Kabar Meta yang siap menggelontorkan investasi fantastis senilai Rp 244 triliun untuk mengembangkan kecerdasan buatan langsung mengguncang industri teknologi global. Langkah ini menunjukkan ambisi besar induk perusahaan Facebook, WhatsApp, dan Instagram tersebut untuk mengejar ketertinggalannya dari para raksasa AI seperti OpenAI dengan ChatGPT dan Google dengan Gemini. Fokus utama Meta kali ini adalah menciptakan Superintelligence—sebuah bentuk AI yang diyakini melampaui kecerdasan manusia. Namun, langkah ini bukan tanpa kontroversi. Lantas, apa sebenarnya yang dimaksud dengan Superintelligence? Dan mengapa inisiatif Meta justru memicu perdebatan luas di tengah kemajuan pesat dunia AI?
Kecerdasan buatan atau AI secara umum dibagi menjadi tiga tingkatan: Narrow AI, General AI, dan Superintelligence. Narrow AI adalah jenis yang paling umum digunakan saat ini—AI yang hanya bisa melakukan satu tugas spesifik, seperti Siri, Google Translate, atau sistem rekomendasi YouTube. Meskipun pintar dalam satu hal, kemampuan Narrow AI terbatas pada hal-hal yang telah diprogramkan dan tidak bisa beradaptasi di luar tugasnya.
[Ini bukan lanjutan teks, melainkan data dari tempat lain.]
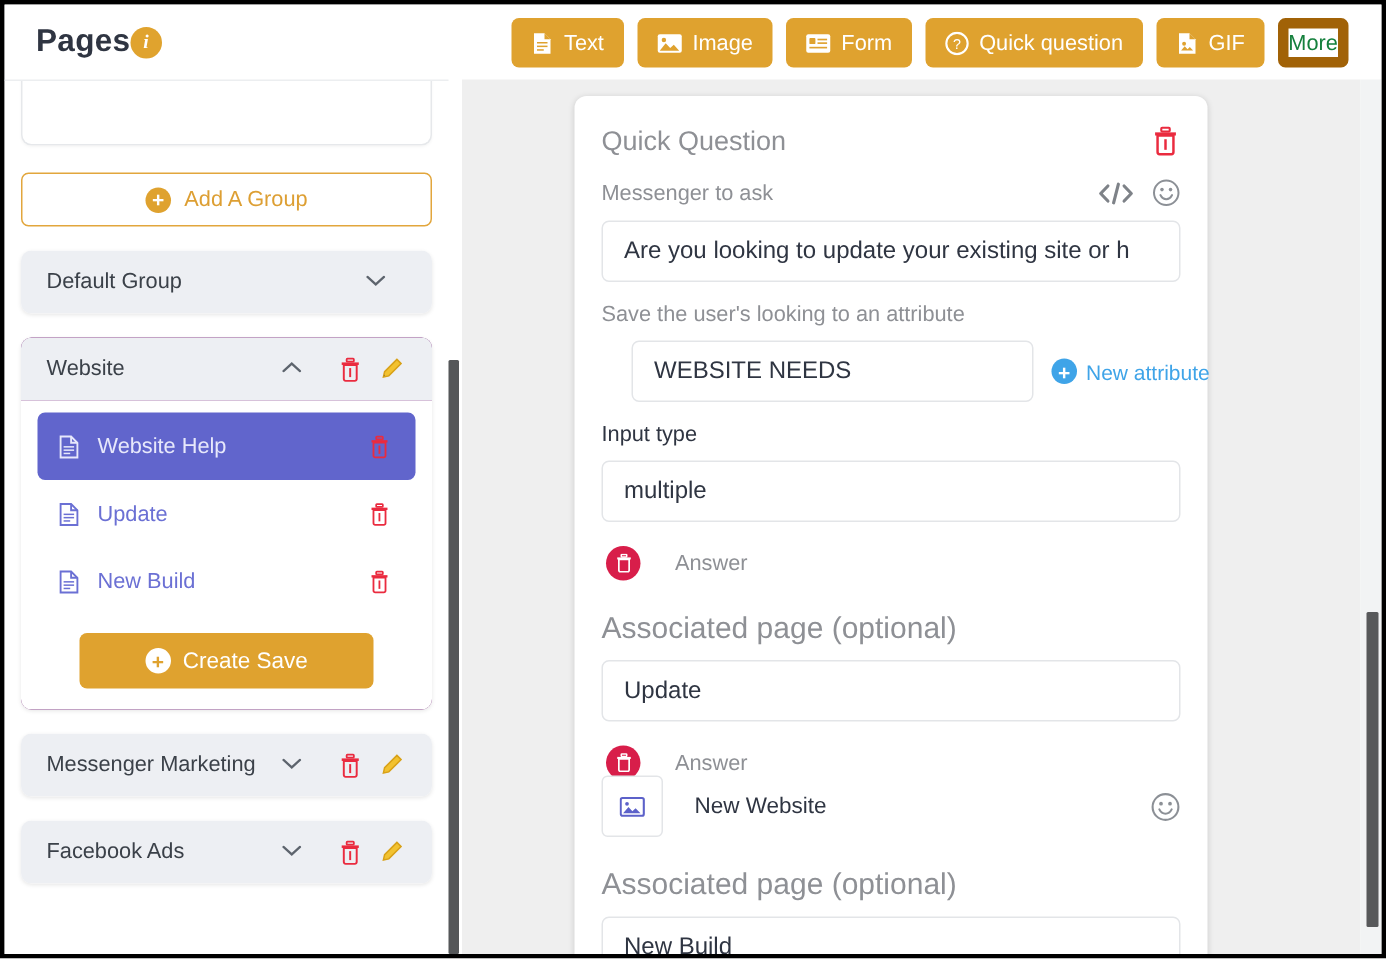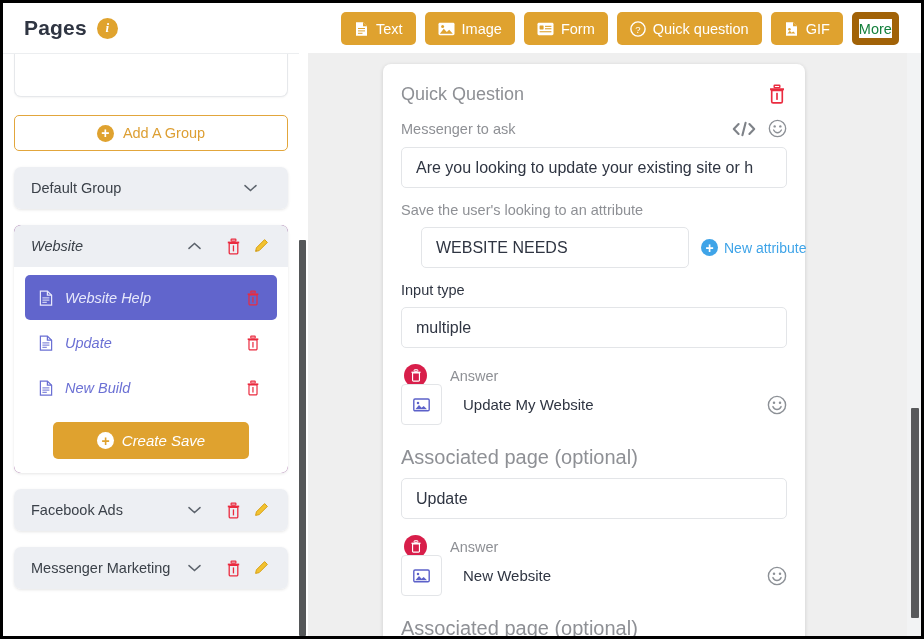"Pages" .topbar-title-wrap { gap: 10px -> none }
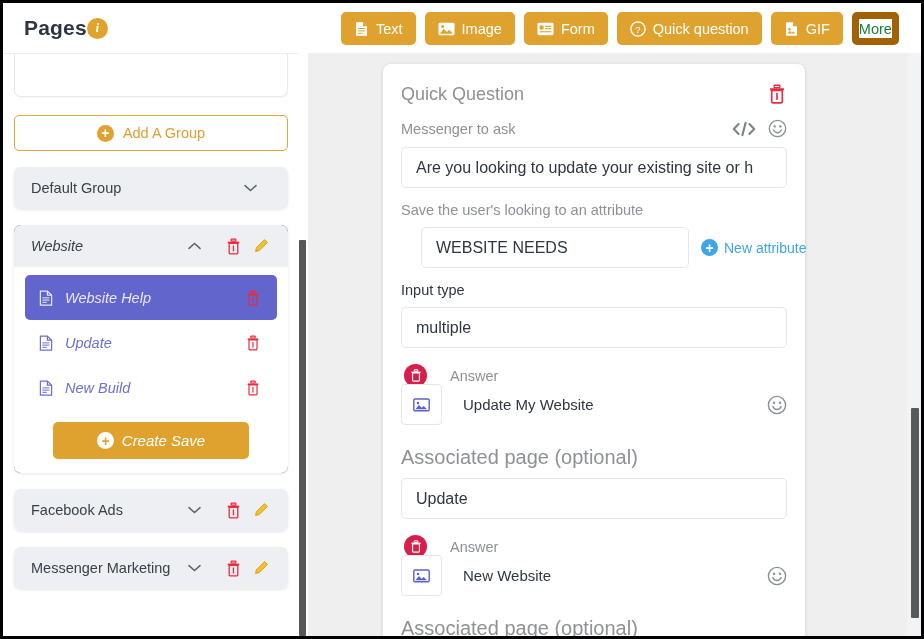"Website" .group-card { font-style: italic -> none }
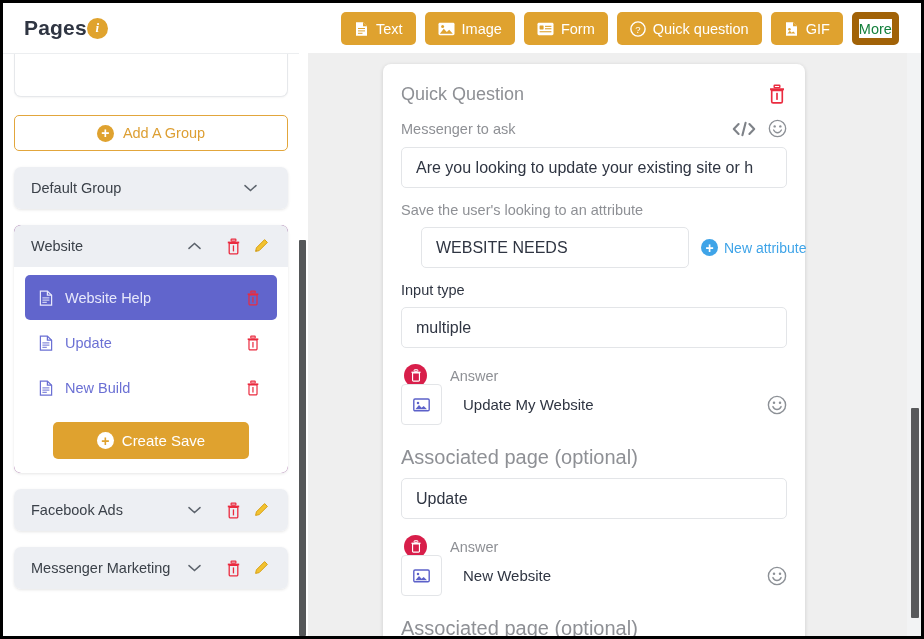"Update My Website" div.answer-row { html: <div> <span> <svg> <rect></rect> <circle></circle> <path></path> </svg> </span> <span>Update My Website</span> <span> <svg> <circle></circle> <circle></circle> <circle></circle> <path></path> </svg> </span> </div> -> none }
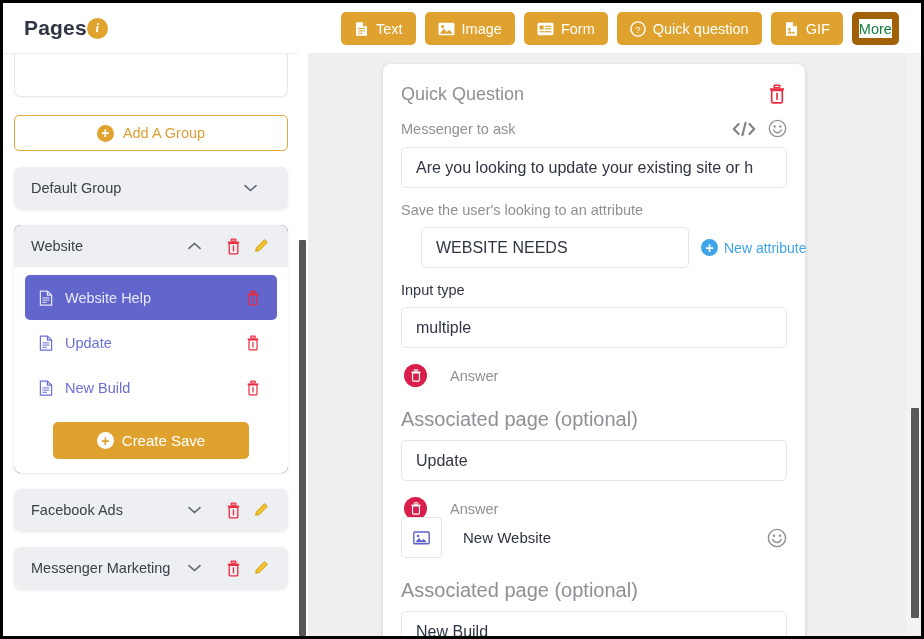"Facebook Ads" div.collapsed-card { order: before "Messenger Marketing" -> after "Messenger Marketing" }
Naik satu tingkat, ada General AI, yaitu AI yang mampu memahami dan mengerjakan berbagai tugas layaknya manusia. General AI punya fleksibilitas dan kemampuan belajar lintas bidang. Misalnya, sebuah robot yang bisa berbicara dengan manusia, lalu belajar memasak, membersihkan rumah, atau menyelesaikan persoalan baru tanpa harus diajarkan dari nol. Teknologi ini masih dalam tahap pengembangan dan belum benar-benar terealisasi secara utuh.
Di puncak tertinggi ada Superintelligence—sebuah konsep AI yang kecerdasannya melebihi manusia dalam segala aspek, termasuk logika, kreativitas, dan bahkan kesadaran diri. Berbeda dari General AI yang masih bekerja berdasarkan perintah manusia, Superintelligence diproyeksikan mampu mengambil keputusan sendiri dan memiliki kesadaran layaknya manusia, bahkan lebih. Karena itu, pengembangan Superintelligence seringkali dipandang sebagai pedang bermata dua: penuh potensi luar biasa, tapi juga risiko besar.
Baca juga: AI dan CSAM Menjadi Tantangan Baru dalam Kejahatan Siber
Meta dilaporkan tengah menyiapkan langkah besar dalam dunia kecerdasan buatan dengan rencana investasi sebesar $15 miliar atau sekitar Rp 244 triliun. Dana jumbo ini akan dialokasikan untuk proyek ambisius mengembangkan Superintelligence, sebuah bentuk AI yang diyakini akan melampaui kecerdasan manusia. Langkah ini menandai keseriusan Meta dalam mengejar ketertinggalannya dari kompetitor seperti OpenAI dan Google, yang masing-masing sudah meluncurkan ChatGPT dan Gemini.
Sebagai bagian dari strategi ini, Meta disebut akan mengakuisisi 49% saham Scale AI, startup AI asal Amerika Serikat yang didirikan oleh Alexandr Wang dan Lucy Guo. Menariknya, Wang dikabarkan akan langsung bergabung ke Meta dalam posisi senior, yang menunjukkan bahwa akuisisi ini bukan semata investasi finansial, melainkan bagian dari restrukturisasi jangka panjang Meta dalam pengembangan AI. Keterlibatan langsung sang pendiri menandakan betapa seriusnya Meta membangun fondasi untuk era baru kecerdasan buatan.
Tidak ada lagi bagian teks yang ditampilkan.